*** Begin section ***

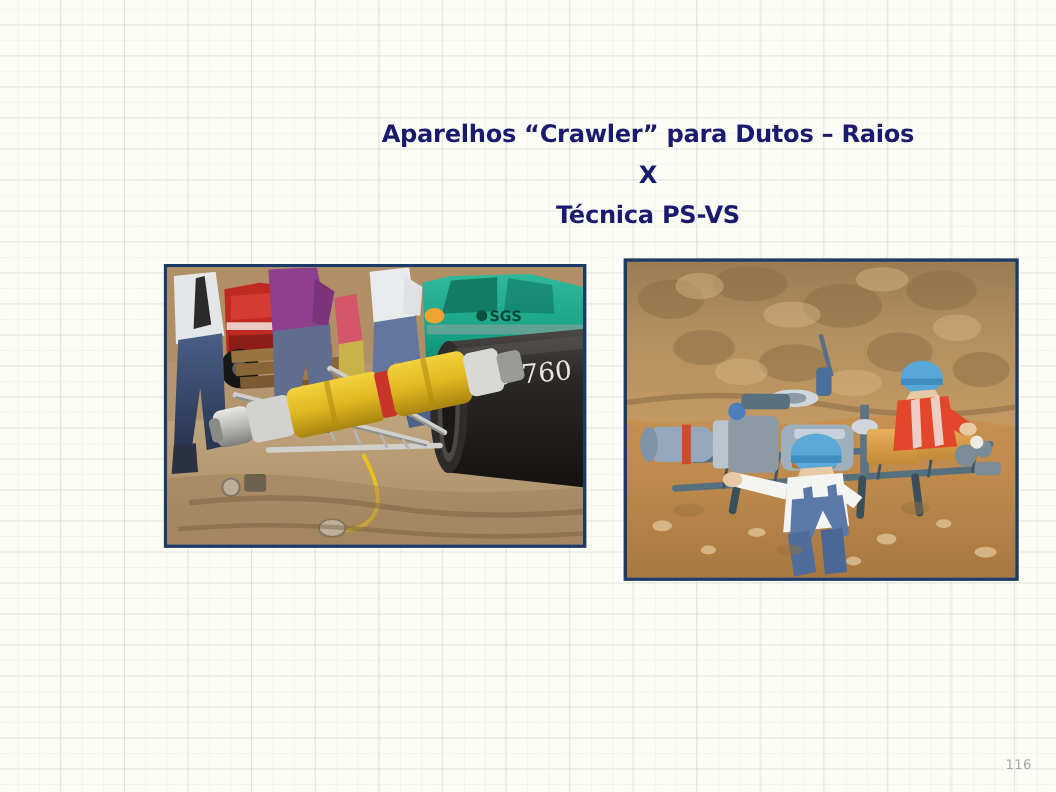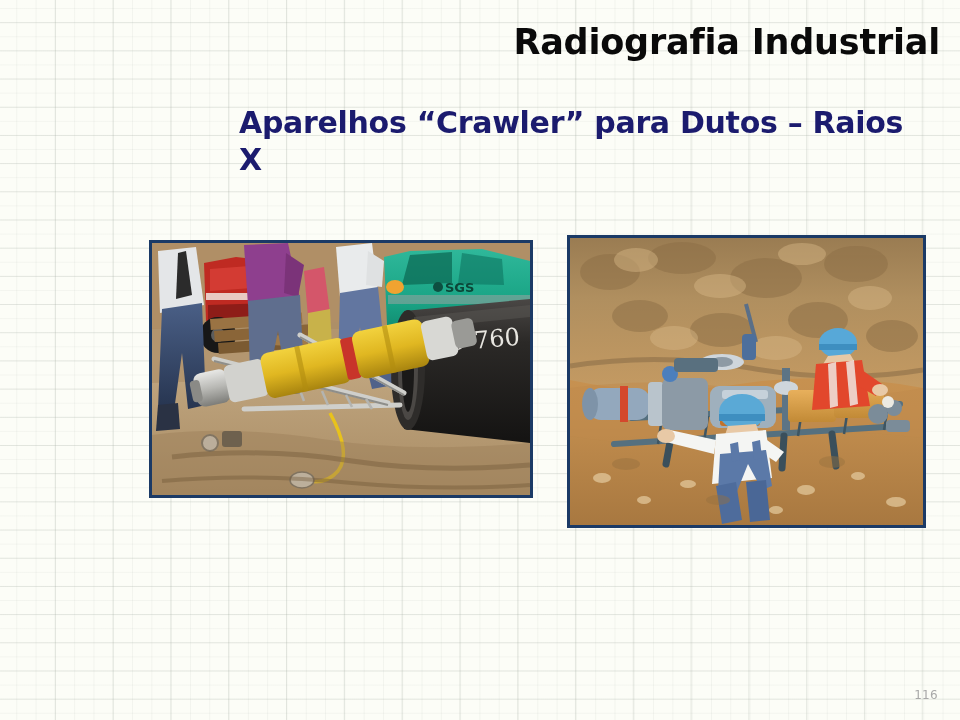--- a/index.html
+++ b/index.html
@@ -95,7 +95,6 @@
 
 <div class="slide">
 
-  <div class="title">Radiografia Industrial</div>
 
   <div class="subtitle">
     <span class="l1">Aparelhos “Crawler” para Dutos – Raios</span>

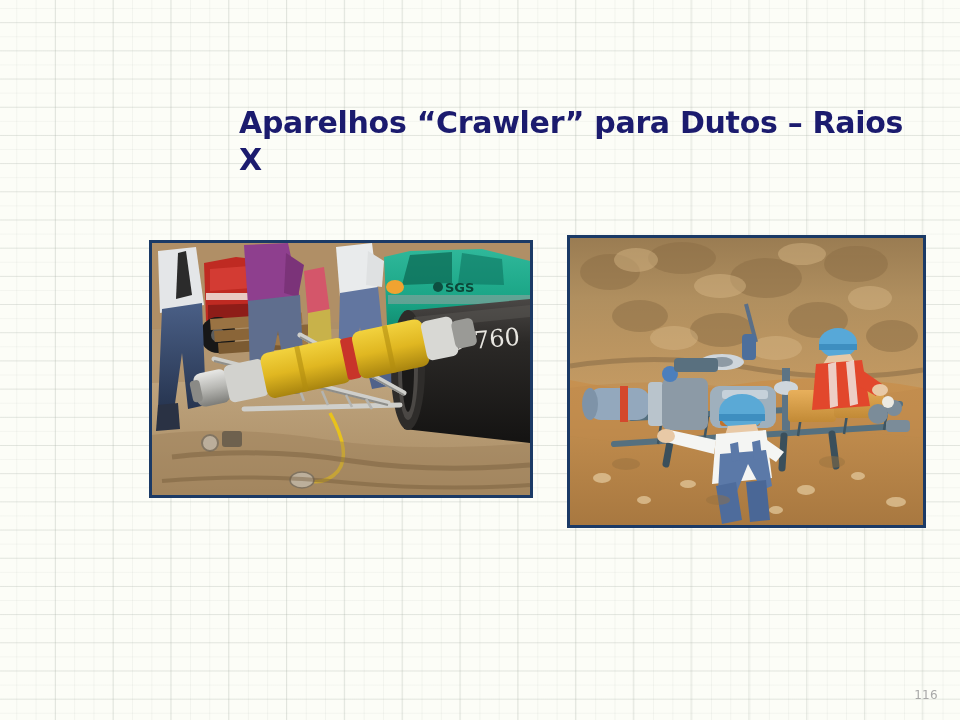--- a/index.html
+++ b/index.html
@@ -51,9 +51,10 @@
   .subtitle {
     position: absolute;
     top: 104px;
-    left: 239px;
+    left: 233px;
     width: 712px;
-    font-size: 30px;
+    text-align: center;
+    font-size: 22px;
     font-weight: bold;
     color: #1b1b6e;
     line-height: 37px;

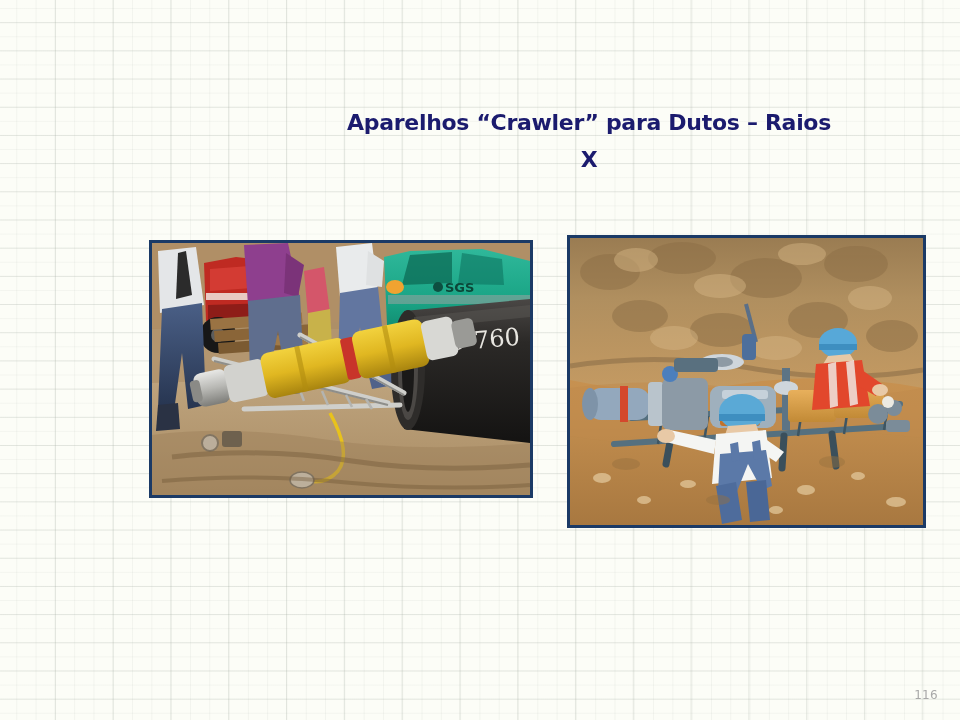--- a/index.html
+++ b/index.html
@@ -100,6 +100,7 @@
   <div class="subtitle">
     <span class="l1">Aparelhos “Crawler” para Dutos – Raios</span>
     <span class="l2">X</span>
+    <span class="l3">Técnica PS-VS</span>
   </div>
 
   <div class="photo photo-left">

*** End section ***
*** Begin section ***

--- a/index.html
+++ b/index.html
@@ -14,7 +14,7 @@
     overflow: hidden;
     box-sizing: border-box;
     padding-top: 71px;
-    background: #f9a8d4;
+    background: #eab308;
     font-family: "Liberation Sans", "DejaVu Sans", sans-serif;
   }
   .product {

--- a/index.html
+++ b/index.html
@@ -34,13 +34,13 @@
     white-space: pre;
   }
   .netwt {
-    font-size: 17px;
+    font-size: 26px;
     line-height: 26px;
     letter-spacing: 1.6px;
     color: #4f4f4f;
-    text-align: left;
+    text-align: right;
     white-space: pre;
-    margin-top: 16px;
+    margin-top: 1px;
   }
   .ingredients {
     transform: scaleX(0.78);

*** End section ***

▶ [What the task asks]
Only lines holding the word "background" are wanted, so copy each of them from the records above.

▶ [Task output]
-    background: #f9a8d4;
+    background: #eab308;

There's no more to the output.